This book is quite complicated, so bear with me...

Part 1

The book begins describing how Yatima, an embryonic software mind (the book's term for this is "psychoblast"), is initially created. Typically, psychoblasts are created by one or more parents, in a process that's basically the software version of physical reproduction—some traits are inherited from the parents, some are chosen by the parents, and some are randomly selected. However, Yatima is a special case, a so-called "orphan". This means Yatima has no parents, and is created via a structured yet randomized process.

As a newborn, Yatima doesn't understand the world, and doesn't even have a sense of self. She meets some friends in "scapes" (the software equivalent of places), and overtime develops into a "citizen" (a fully fledged software person). Basically, she grows up.

Yatima has a propensity for "truth mining"—in other words, she wants to discover the nature of the universe and how things work. In the Konish polis (the software community Yatima lives in), axioms are represented as parts of a large mine, and those who seek to further humanity's knowledge attempt to unearth new areas of the mines.

Inoshiro, one of Yatima's friends, has different inclinations, and cares much more about the physical world. At his request, Yatima and Inoshiro visit the "fleshers" (regular humans like you and me) on Earth by inhabitating the bodies of two abandoned robots. They only stay for 24 hours, although this is a considerable amount of time since citizens experience things 800 times faster than fleshers (this is called "rushing"). During the trip, they meet two fleshers named Orlando and Liana.

Part 2

A gleisner (conscious software that runs on a robot, as opposed to citizens which run in polises) named Karpal observes a disturbing event. Two neutron stars have smashed into each other (for unknown reasons), creaeting a gamma ray that will kill everything on Earth. News of this reaches Konishi polis, and Yatima and Inoshiro go back to Earth in an attempt to warn the fleshers.

They only have 24 hours until the gamma ray strikes earth, and urgently attempt to communicate the imminent danger to the fleshers. Some fleshers believe them, and some do not (fleshers are biased against citizens), but ultimately it doesn't matter. The gamma ray wrecks the Earth. Yatima and Inoshiro head towards Orlando and Liana, only to find that Liana has been killed. Orlando is wounded, and Yatima converts him from a flesher to a citizen (basically, she shoots him with something that uploads his brain to a polis).

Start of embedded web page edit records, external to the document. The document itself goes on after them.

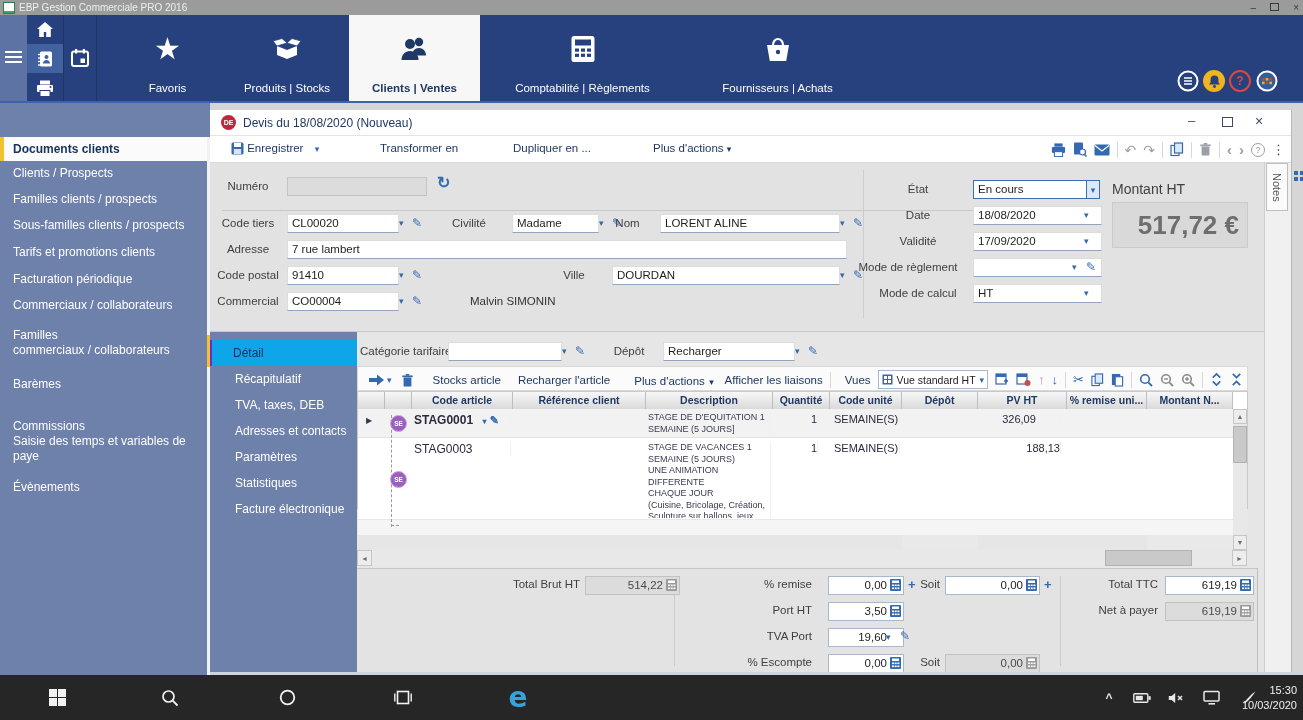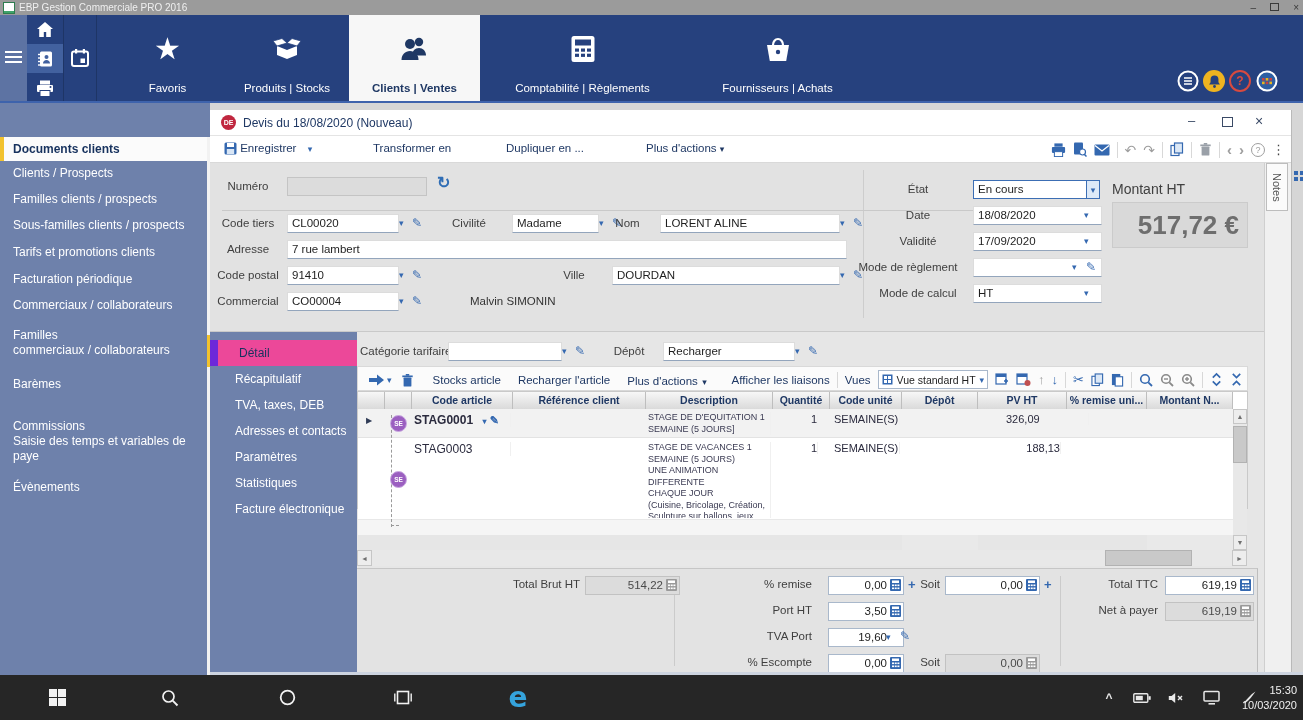--- a/index.html
+++ b/index.html
@@ -40,28 +40,28 @@
   .side-scroll{position:absolute;left:207px;top:34px;width:3px;height:538px;background:#F2F2F2;}
   .side-scroll .thumb{position:absolute;left:0;top:198px;width:3px;height:32px;background:#F2C22E;}
   
   .lbl{position:absolute;font-size:11.5px;color:#404040;text-align:center;line-height:18px;white-space:nowrap;}
   .fld{position:absolute;height:17px;background:#FFF;border:1px solid #DCDCDC;border-bottom:1px solid #93A5BC;
        font-size:11.5px;color:#1E1E1E;line-height:17px;padding:0 4px;box-sizing:content-box;
        white-space:nowrap;overflow:hidden;}
   .fld.dis{background:#DCDCDC;border:1px solid #C4C4C4;color:#4A4A4A;}
   .dd{position:absolute;color:#3468B0;font-size:9px;line-height:18px;cursor:pointer;}
   .pen{position:absolute;color:#3468B0;font-size:12px;line-height:18px;cursor:pointer;}
-  .toollink{font-size:11.5px;color:#1F3864;cursor:pointer;white-space:nowrap;}
+  .toollink{font-size:11.5px;color:#1F3864;cursor:pointer;white-space:nowrap;margin-left:7px;}
   .vsep{width:1px;background:#D8D8D8;height:16px;}
   .calc{display:inline-block;vertical-align:middle;}
   .plusg{position:absolute;color:#3468B0;font-weight:bold;font-size:13px;line-height:17px;cursor:pointer;}
   
   .dtab{position:absolute;left:210px;width:147px;height:26px;color:#FFF;font-size:12px;line-height:26px;
         padding-left:25px;box-sizing:border-box;cursor:pointer;white-space:nowrap;}
-  .dtab.active{background:#ec4899;color:#17325E;border-left:8px solid #6d28d9;padding-left:21px;}
+  .dtab.active{background:#0ea5e9;color:#17325E;border-left:2px solid #6d28d9;padding-left:21px;}
   
   .grid{position:absolute;left:357px;top:391px;width:891px;height:118px;background:#FFF;
         border:1px solid #C9C9C9;box-sizing:border-box;}
   .ghead{position:absolute;top:0;height:17px;background:linear-gradient(#F7F7F7,#DADADA);
          border-right:1px solid #BEBEBE;box-sizing:border-box;
          font-size:10.5px;font-weight:bold;color:#1F3864;text-align:center;line-height:17px;
          overflow:hidden;white-space:nowrap;cursor:pointer;}
   .gcell{position:absolute;font-size:11px;color:#2B2B3E;overflow:hidden;white-space:nowrap;
          border-right:1px solid #F0F0F0;box-sizing:border-box;}
   .desc{font-size:9px;line-height:11.5px;color:#3A3A52;white-space:pre-line;}
@@ -536,21 +536,21 @@
     <span class="abs" style="left:8px;top:24px;color:#2F3B56;font-size:8px">▶</span>
     <div class="gcell" style="left:56px;top:21px;width:97px;font-weight:bold;font-size:12px">
       <span>STAG0001</span>
       <span style="color:#3468B0;font-size:8px;margin-left:6px">▾</span>
       <span style="color:#3468B0;font-size:11px">✎</span>
     </div>
     <div class="gcell desc" style="left:290px;top:20px;width:123px">STAGE DE D'EQUITATION 1
 SEMAINE (5 JOURS]</div>
     <div class="gcell" style="left:415px;top:21px;width:45px;text-align:right">1</div>
     <div class="gcell" style="left:476px;top:21px;width:66px">SEMAINE(S)</div>
-    <div class="gcell" style="left:648px;top:21px;width:83px;text-align:left">326,09</div>
+    <div class="gcell" style="left:620px;top:21px;width:83px;text-align:center">326,09</div>
 
     <div class="abs" style="left:0;top:46px;width:875px;height:82px;background:#FFF;border-bottom:1px solid #E8E8E8;box-sizing:border-box"></div>
     <div class="gcell" style="left:56px;top:50px;width:97px;font-size:12px"><span>STAG0003</span></div>
     <div class="gcell desc" style="left:290px;top:50px;width:123px;height:76px;white-space:pre-line">STAGE DE VACANCES 1
 SEMAINE (5 JOURS)
 UNE ANIMATION DIFFERENTE
 CHAQUE JOUR
 (Cuisine, Bricolage, Création,
 Sculpture sur ballons, jeux
 olympiades, cluedo humain...)</div>

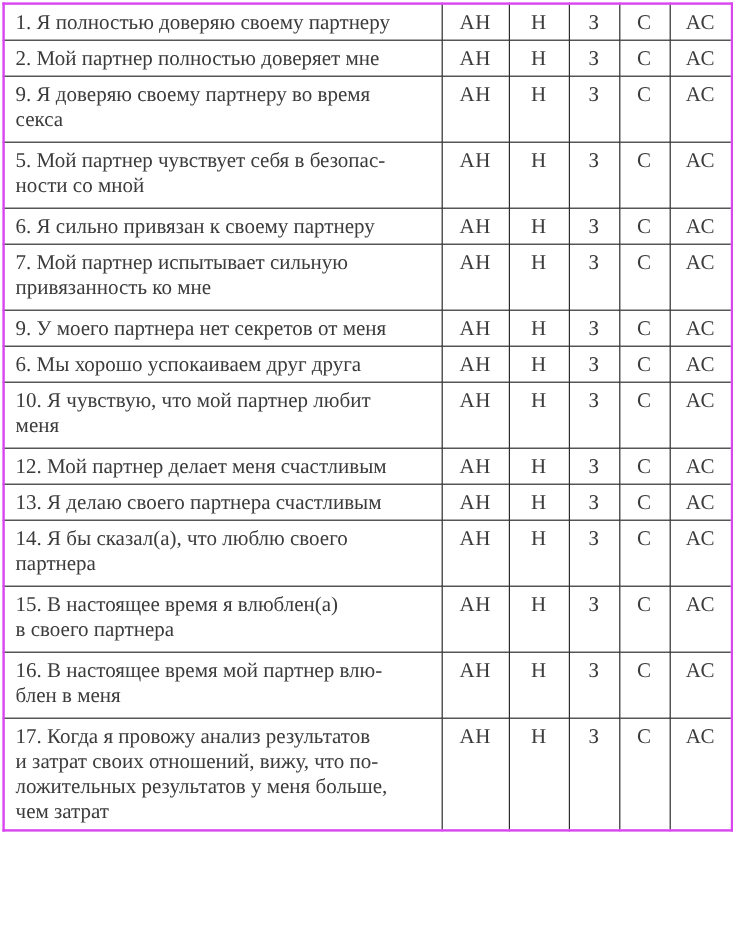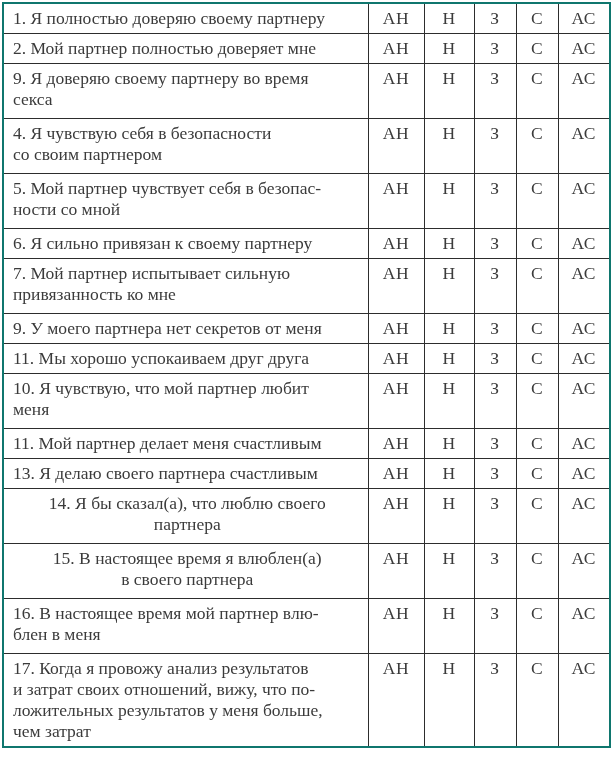--- a/index.html
+++ b/index.html
@@ -26,21 +26,21 @@
   }
   table.q-table td {
     border: 1px solid #2d2d2d;
     vertical-align: top;
     font-size: 17.5px;
     line-height: 21px;
     box-sizing: border-box;
     overflow: hidden;
   }
   
-  table.q-table { border: 2px solid #0f766e; }
+  table.q-table { border: 2px solid #d946ef; }
   td.statement {
     text-align: left;
     padding: 4px 6px 4px 9px;
     white-space: pre-line;
   }
   td.answer {
     text-align: center;
     padding: 4px 1px 4px 1px;
     letter-spacing: 0.5px;
   }
@@ -80,29 +80,20 @@
   <tr>
     <td class="statement" style="height: 55px;">9. Я доверяю своему партнеру во время
 секса</td>
     <td class="answer">АН</td>
     <td class="answer">Н</td>
     <td class="answer">З</td>
     <td class="answer">С</td>
     <td class="answer">АС</td>
   </tr>
 
-  <tr>
-    <td class="statement" style="height: 55px;">4. Я чувствую себя в безопасности
-со своим партнером</td>
-    <td class="answer">АН</td>
-    <td class="answer">Н</td>
-    <td class="answer">З</td>
-    <td class="answer">С</td>
-    <td class="answer">АС</td>
-  </tr>
 
   <tr>
     <td class="statement" style="height: 55px;">5. Мой партнер чувствует себя в безопас-
 ности со мной</td>
     <td class="answer">АН</td>
     <td class="answer">Н</td>
     <td class="answer">З</td>
     <td class="answer">С</td>
     <td class="answer">АС</td>
   </tr>
@@ -130,68 +121,68 @@
   <tr>
     <td class="statement" style="height: 30px;">9. У моего партнера нет секретов от меня</td>
     <td class="answer">АН</td>
     <td class="answer">Н</td>
     <td class="answer">З</td>
     <td class="answer">С</td>
     <td class="answer">АС</td>
   </tr>
 
   <tr>
-    <td class="statement" style="height: 30px;">11. Мы хорошо успокаиваем друг друга</td>
+    <td class="statement" style="height: 30px;">6. Мы хорошо успокаиваем друг друга</td>
     <td class="answer">АН</td>
     <td class="answer">Н</td>
     <td class="answer">З</td>
     <td class="answer">С</td>
     <td class="answer">АС</td>
   </tr>
 
   <tr>
     <td class="statement" style="height: 55px;">10. Я чувствую, что мой партнер любит
 меня</td>
     <td class="answer">АН</td>
     <td class="answer">Н</td>
     <td class="answer">З</td>
     <td class="answer">С</td>
     <td class="answer">АС</td>
   </tr>
 
   <tr>
-    <td class="statement" style="height: 30px;">11. Мой партнер делает меня счастливым</td>
+    <td class="statement" style="height: 30px;">12. Мой партнер делает меня счастливым</td>
     <td class="answer">АН</td>
     <td class="answer">Н</td>
     <td class="answer">З</td>
     <td class="answer">С</td>
     <td class="answer">АС</td>
   </tr>
 
   <tr>
     <td class="statement" style="height: 30px;">13. Я делаю своего партнера счастливым</td>
     <td class="answer">АН</td>
     <td class="answer">Н</td>
     <td class="answer">З</td>
     <td class="answer">С</td>
     <td class="answer">АС</td>
   </tr>
 
   <tr>
-    <td class="statement" style="height: 55px; text-align: center;">14. Я бы сказал(а), что люблю своего
+    <td class="statement" style="height: 55px;">14. Я бы сказал(а), что люблю своего
 партнера</td>
     <td class="answer">АН</td>
     <td class="answer">Н</td>
     <td class="answer">З</td>
     <td class="answer">С</td>
     <td class="answer">АС</td>
   </tr>
 
   <tr>
-    <td class="statement" style="height: 55px; text-align: center;">15. В настоящее время я влюблен(а)
+    <td class="statement" style="height: 55px;">15. В настоящее время я влюблен(а)
 в своего партнера</td>
     <td class="answer">АН</td>
     <td class="answer">Н</td>
     <td class="answer">З</td>
     <td class="answer">С</td>
     <td class="answer">АС</td>
   </tr>
 
   <tr>
     <td class="statement" style="height: 55px; margin-left: 16px;">16. В настоящее время мой партнер влю-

As the years pass, the Earth gets worse and worse. Yatima and others occasionally visit to convert more fleshers into citizens, until eventually everyone has either died or been converted.

The gleisners send out 63 ships to explore the universe, and learn more about why the neutron stars smashed into each other—humanity's physics has no explanation. The Carter-Zimmerman (CZ for short) polis intends to do something similar, but by using wormholes instead of spaceships. Yatima tries to convince Inoshiro to join her, but he has forced his software mind to permanently have a certain "outlook" on life, which makes him believe that striving is futile. Yatima joins the CZ polis.

Part 3

Gabriel and Blanca (well, mainly Gabriel) research how to build a traversable wormhole. After some time, and with the help of others, they build a giant particle accelerator called the Forge. They use the Forge to make a traversable wormhole based on Kozuch theory, but it turns out that the wormhole is useless—traveling through it takes just as long as traveling outside of it.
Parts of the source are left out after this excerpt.